Last week, the operator agreed to sell its 45 percent stake in Verizon Wireless to joint venture partner Verizon Communications. The €99 billion deal will be paid mostly in cash and shares and is expected to close in the first quarter of next year.
Vodafone's investment in Verizon Wireless has proved an important hedge against its struggling European operations and we always believed that at the right price the British company should exit the market. The timing is particularly important as Vodafone ramps up LTE deployment throughout its under-pressure European markets while the US is poised to see greater competition from resurgent rivals.
In addition to shareholder returns and debt reduction, Vodafone will use the proceeds to focus on its core strategies around data, enterprise and emerging markets. Significantly, CEO Vittorio Colao ruled out the possibility of embarking upon a major spending spree following suggestions it could use the windfall to buy up major assets in Europe and invest in new territories.
Vodafone will instead invest a relatively modest £6 billion over the next three financial years. In an investment programme dubbed Project Spring, Vodafone will focus on principal areas of LTE roll-out, 3G coverage in emerging markets, converged solutions and customer service.
About half of the proposed investment from Project Spring will be allocated towards strengthening mobile networks. Colao said that Vodafone would accelerate LTE roll-out in its five leading European markets to reach over 90 percent coverage by 2017. Shoring up its under-performing European footprint is an important move in light of the on-going regulatory, competitive and economic challenges it is facing.
In particular, Vodafone is under severe pressure in Spain and Italy, where fierce competition and economic turmoil again resulted in a double-digit decline in service revenue in 2Q13. Boosting its LTE networks would offer an important differentiator against low-cost rivals which have been eroding its market share for some time.
About 20 to 25 percent of the investment will be allocated towards unified communications. As part of this, we expect Vodafone to boost its fixed-line presence in selected markets. This is important as Vodafone continues its quest to drive new sources of revenue and assume greater control of its cost base.
Indeed in March 2013, Vodafone struck a deal with Orange to invest €1 billion in a fibre-optic cable network in Spain. In June 2013, Vodafone agreed a €7.7 billion deal to buy Kabel Deutschland.
Vodafone will invest 10 to 15 percent in enterprise solutions. This will be allocated towards growth areas including cloud services and machine-to-machine, and follows the purchase of Cable & Wireless Worldwide in 2012.
About five to 10 percent will be invested in improving Vodafone's retail and online presence. This will include accelerated roll-out of a variety of methods of mobile payment, notably the successful M-Pesa service, which is already available in eight countries. The remaining 10 to 15 percent will be allocated towards modernising customer support systems.

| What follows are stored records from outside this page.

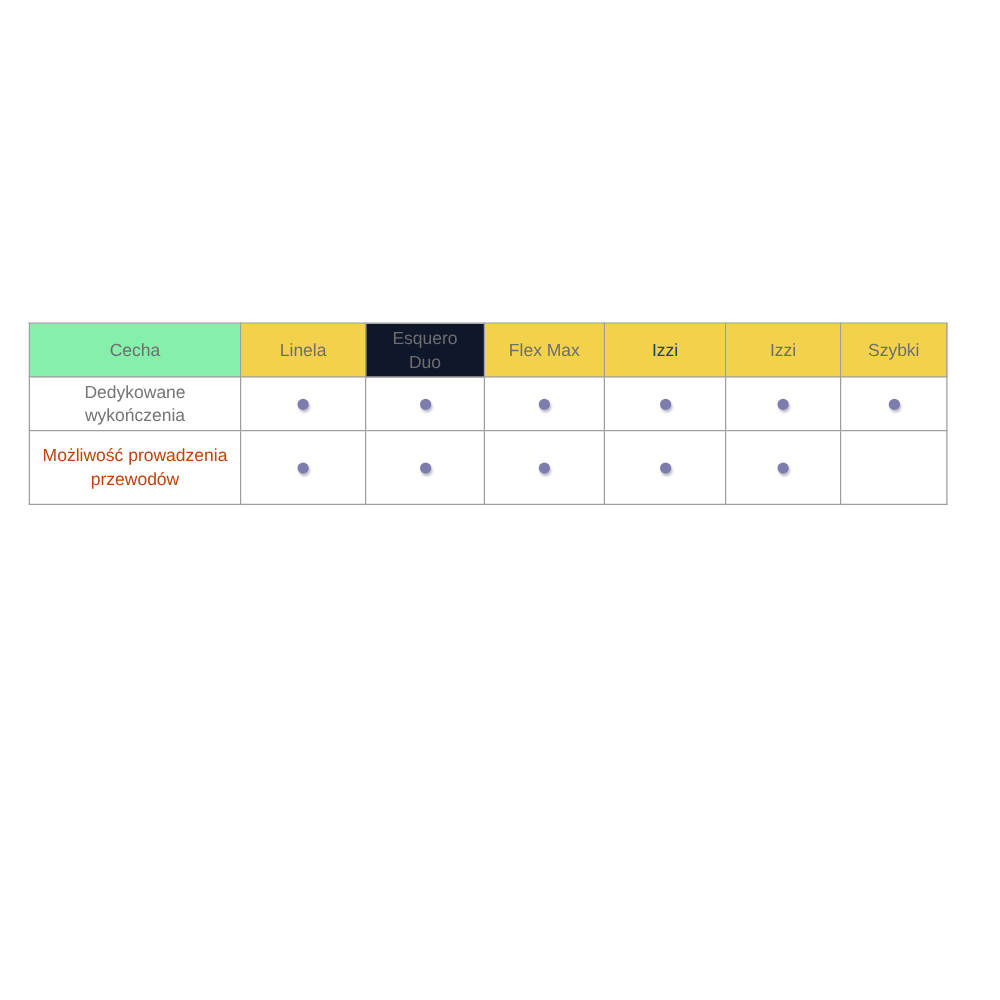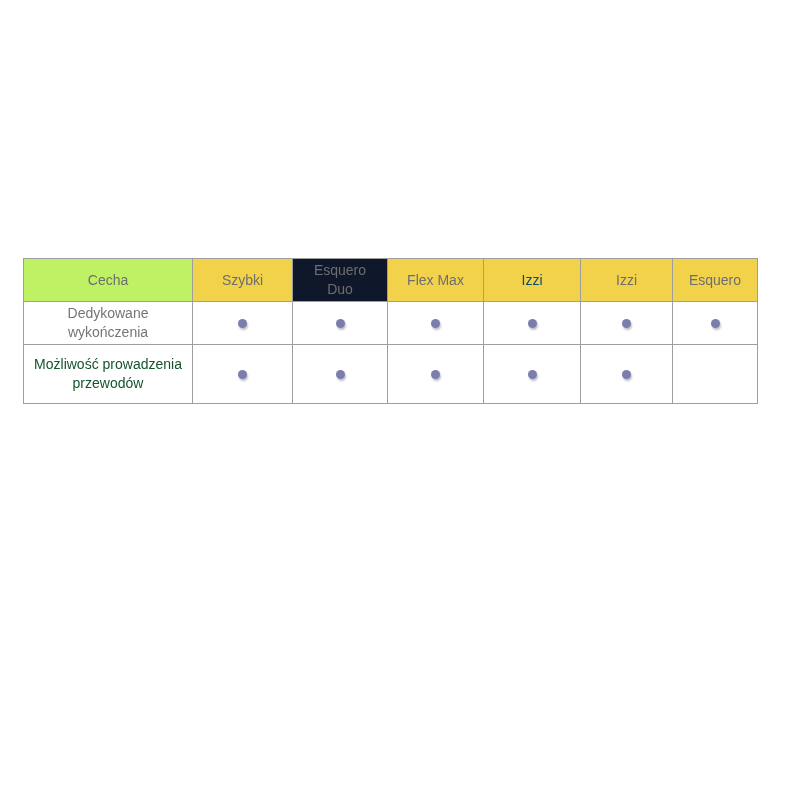"Cecha" th { background: #bef264 -> #86efac }
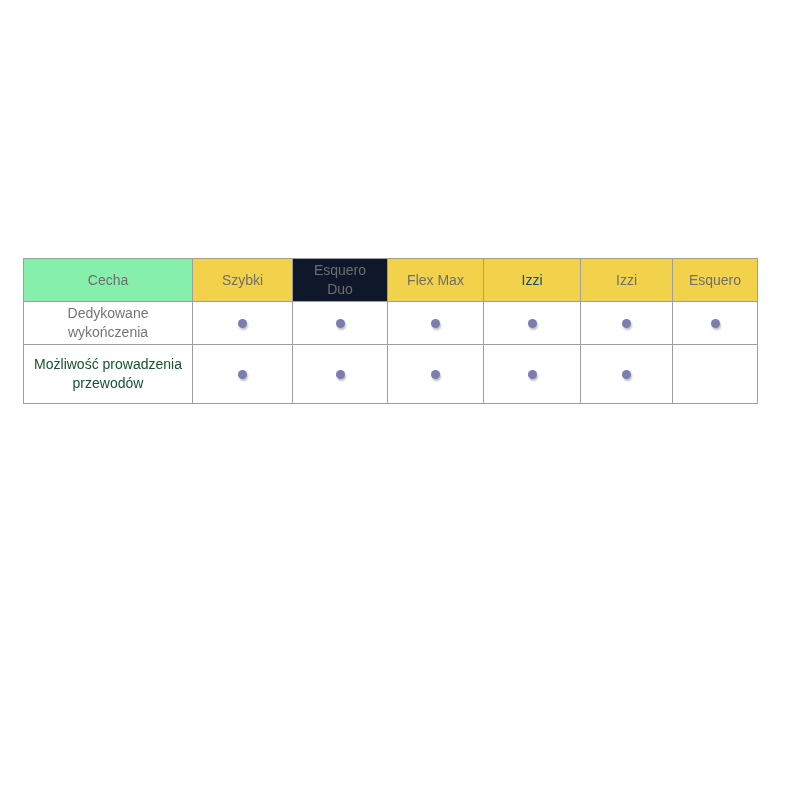"Szybki" th { text: Szybki -> Linela }
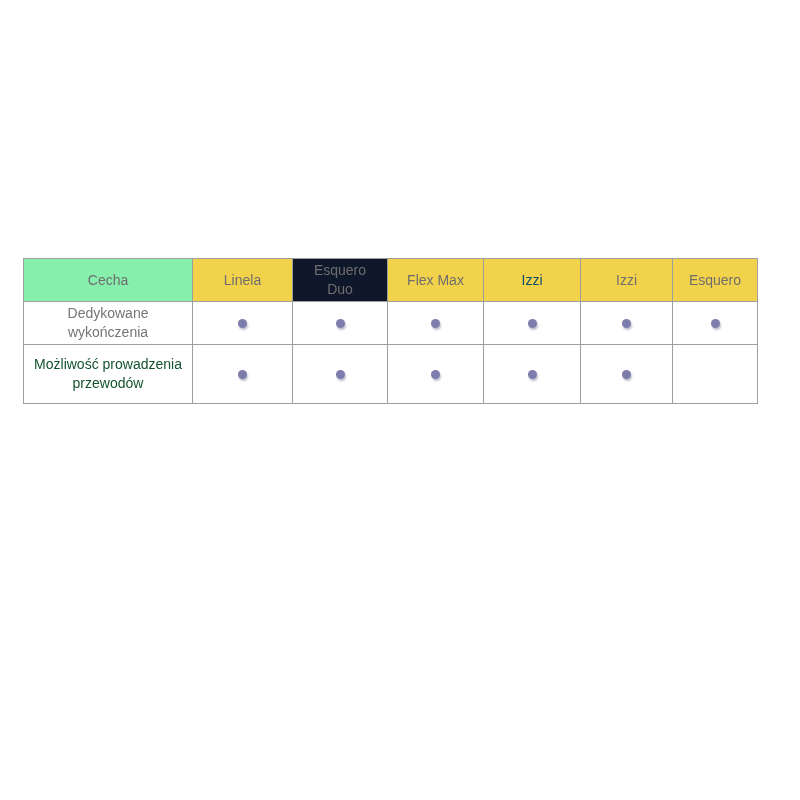"Esquero" th { text: Esquero -> Szybki }
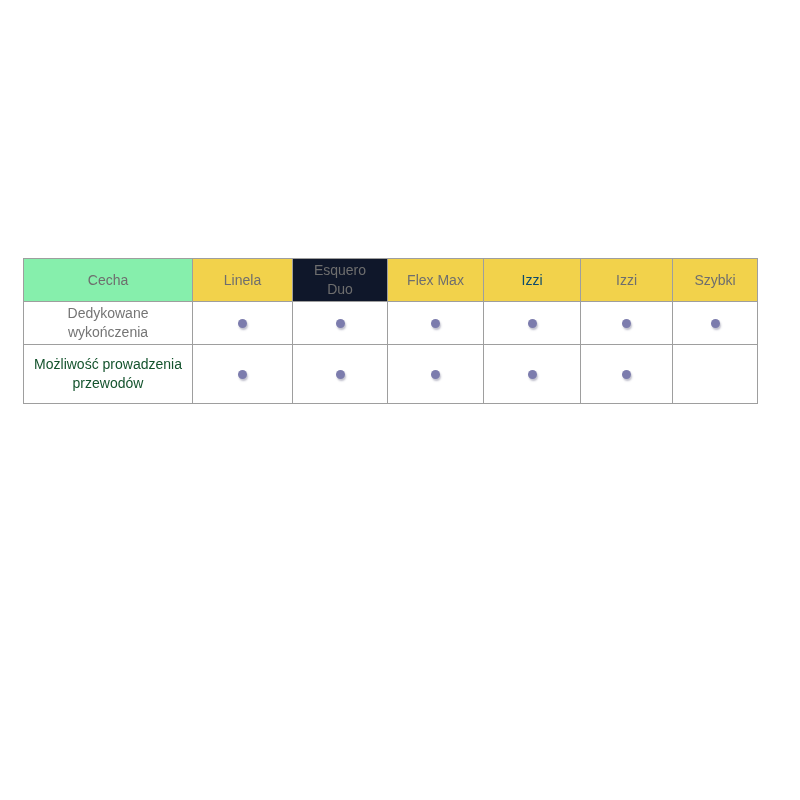"Możliwość prowadzenia przewodów" td { color: #14532d -> #c2410c }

The timing of the deal is also important. Recent merger and acquisition activity in the US points to the emergence of stronger competition. T-Mobile reported highly encouraging results in 2Q13 following the recent launch of a revamped strategy, while Softbank's takeover of Sprint brings significant benefits of scale.
Significantly, Vodafone itself could still become a potential takeover target as its low debt and extensive footprint makes it attractive to potential bidders. AT&T has been mentioned as one possible suitor after CEO Randall Stephenson said that it was looking at opportunities to expand outside the US. However, a move into Europe would be risky due to the more challenging regulatory environment and strong level of competition.
Verizon and Vodafone's colossal deal brings an amenable end to their highly successful — but at times fractious — joint venture. Both parties will be happy with the outcome while the aftermath could pave the way for further consolidation in the telecoms sector.